Chinese, white and Indigenous groups worked and lived alongside one another peacefully enough in the early years of the gold rush. The lines of racial division began to harden with the popularisation of the myth that Chinese workers were slave-like ‘coolies’. Bigler, the governor of California, claimed that these workers were controlled by ‘Chinese masters’ who held their families hostage by force. Preying on white miners’ fears of declining wages, he tried to associate Chinese migrants with enslaved Black and Hawaiian people or networks of Asian indenture in the Atlantic – the implication being that all ‘coloured’ races were inherently unfree.
Another figure whose ideas shaped the politics of Asian exclusion was the American political economist Henry George, a firm critic of monopoly capital. (Ironically, his work later inspired Sun Yat-sen, the first leader of the Kuomintang.) In 1869 he published an essay on ‘The Chinese in California’. The split between labour and capital, George wrote, was a zero-sum game, and cheaper wages paid to Chinese workers meant ‘the share of labour is to be smaller, that of capital greater.’ George’s critics – including John Stuart Mill – argued that Chinese migrants would inevitably earn higher wages over time and assimilate into the workforce. But George continued to insist on what Ngai calls ‘anti-coolieism’s central fiction’: the idea that Chinese workers were, and would continue to be, unfree.
In 1852 California introduced its first anti-Chinese law, a tax on foreign miners that targeted Chinese migrants in particular. In order to work, foreigners had to pay three dollars a month; before long, these fees provided up to a quarter of state revenues. As the mines were slowly exhausted, big capital took over the industry, and, in the wake of the Civil War, the Californian economy went into recession. White workers ‘found in the Chinese Question a racial scapegoat and a racial theory ready at hand’. They were led not by miners themselves but by white craftsmen – masons, metalworkers, carpenters – spooked by the fate of their peers in the cigar-making industry, who had been supplanted by Chinese labourers.

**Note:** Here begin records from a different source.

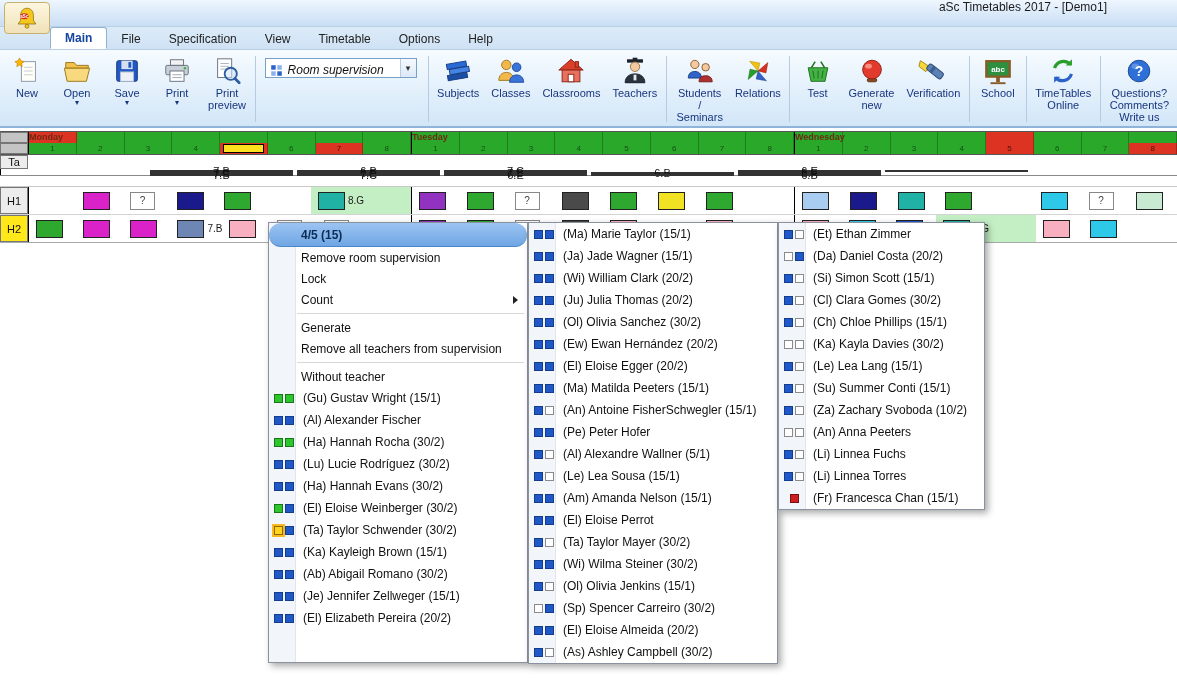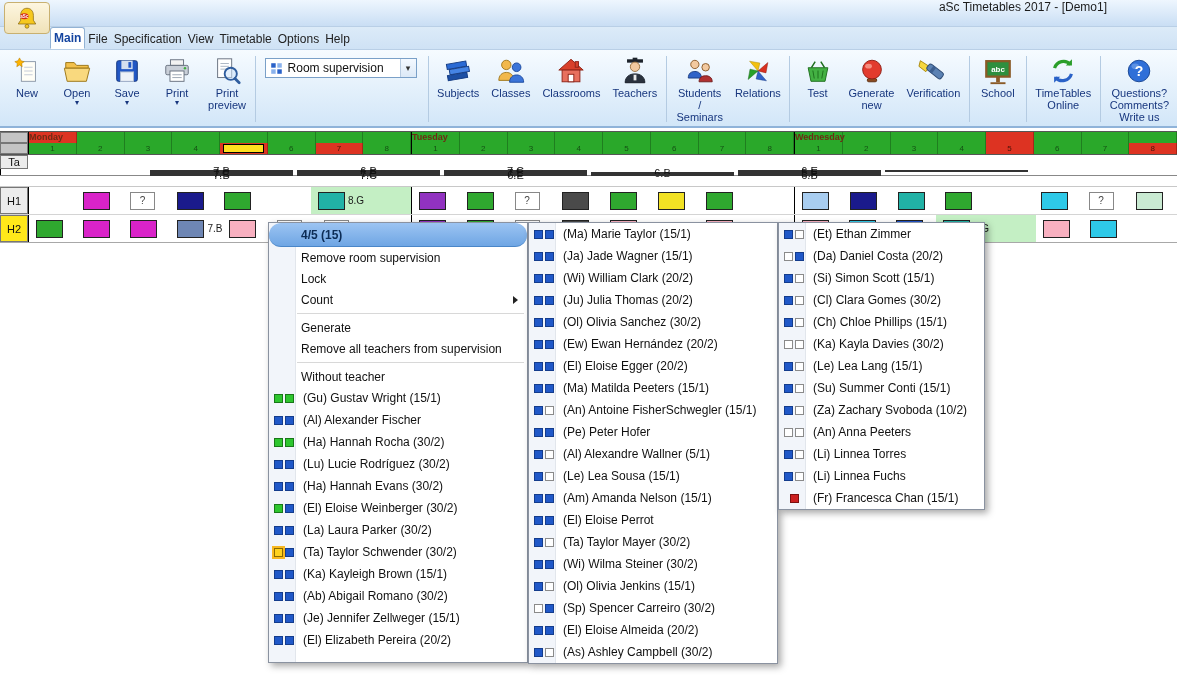"Main" .mb-item { padding: 3px 3px -> 3px 14px }
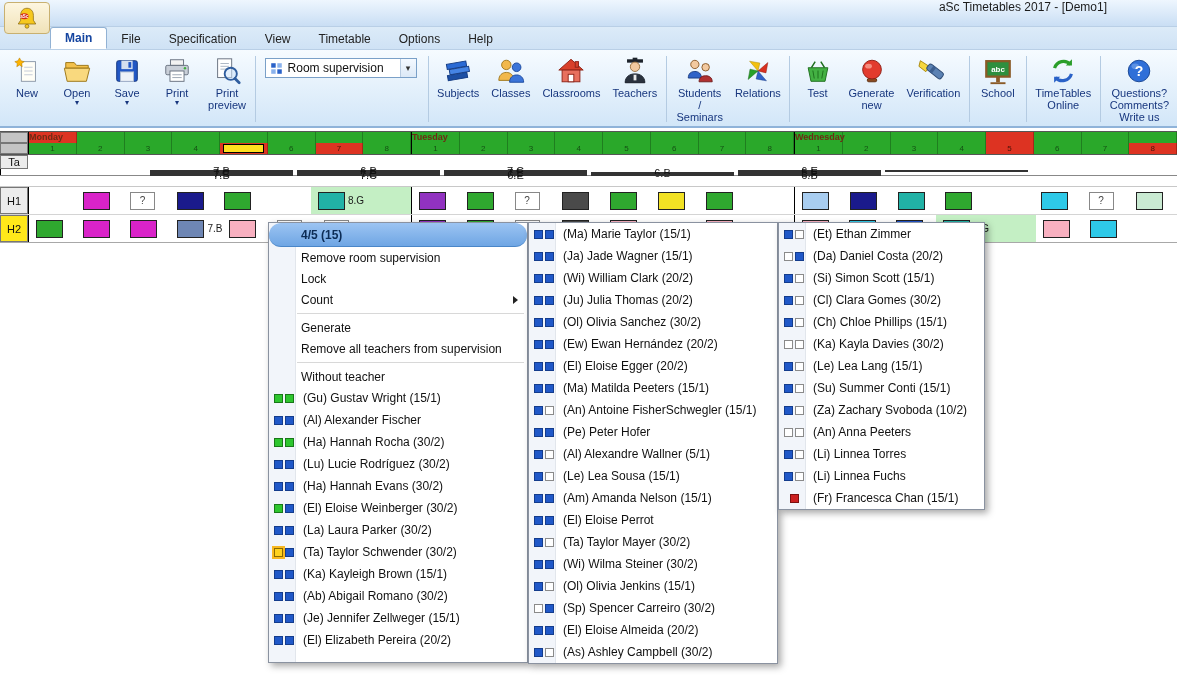"Room supervision" .combo { align-items: center -> flex-end; font-style: none -> italic }
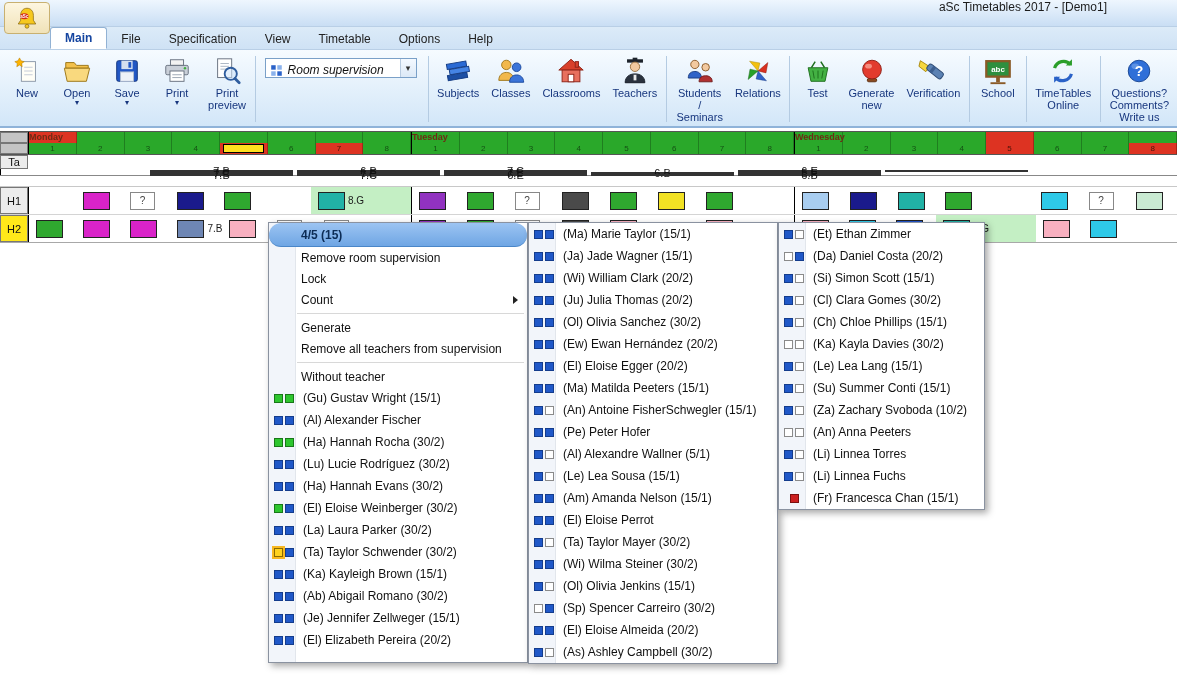"(Li) Linnea Torres" div.t-item { order: before "(Li) Linnea Fuchs" -> after "(Li) Linnea Fuchs" }
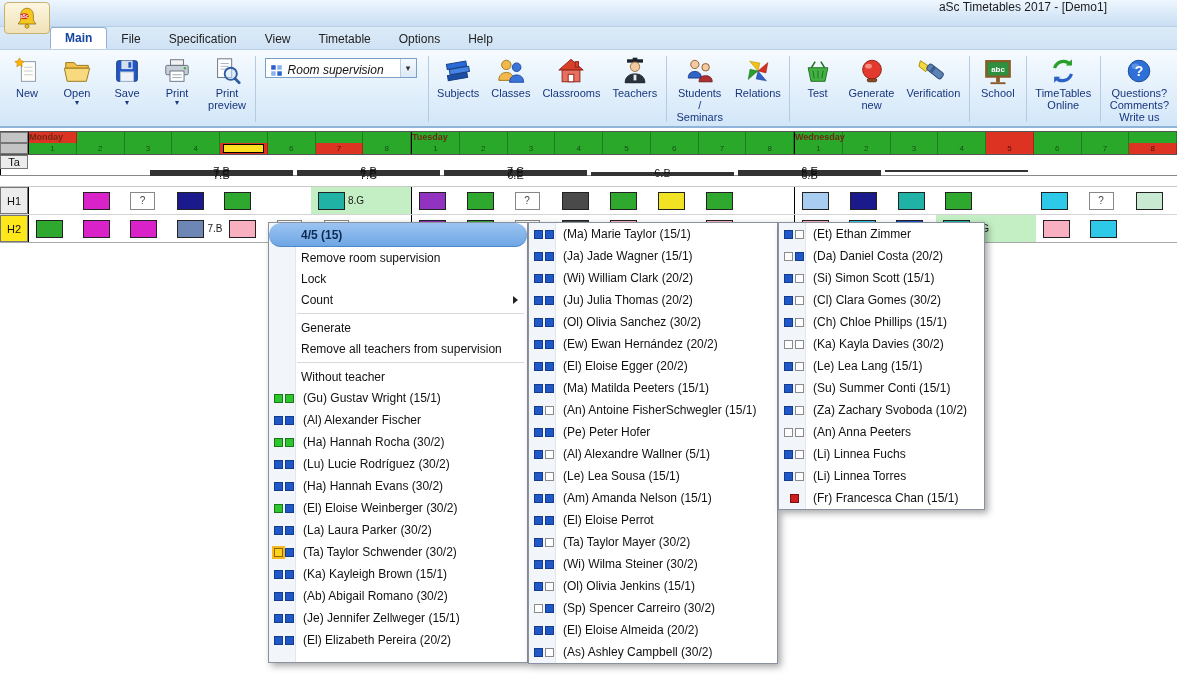"(La) Laura Parker (30/2)" div.t-item { html: <div> <div> <div></div> <div></div> </div> <span>(La) Laura Parker (30/2)</span> </div> -> none }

Earlier legislation merely tried to make it harder for Chinese immigrants to work, but the Page Act of 1875 explicitly sought to keep them out of the country. It targeted unfree ‘coolies’ and ‘slave girls’, banning contract labourers, criminals and prostitutes from immigrating to the US. This effectively barred all Chinese women, entrenching the sexual imbalance in Chinese migration (women made up between 3 and 7 per cent of the Chinese American population until the 20th century), and codifying racial and sexual tropes. The wave of legislation culminated in the Chinese Exclusion Act of 1882, which banned all immigration by Chinese workers, the first such law to name a specific racial group. A wave of white violence against Chinese communities followed, with 439 anti-Chinese attacks – murders, lynchings, arson – recorded across Oregon, Wyoming and the Puget Sound between 1885 and 1887.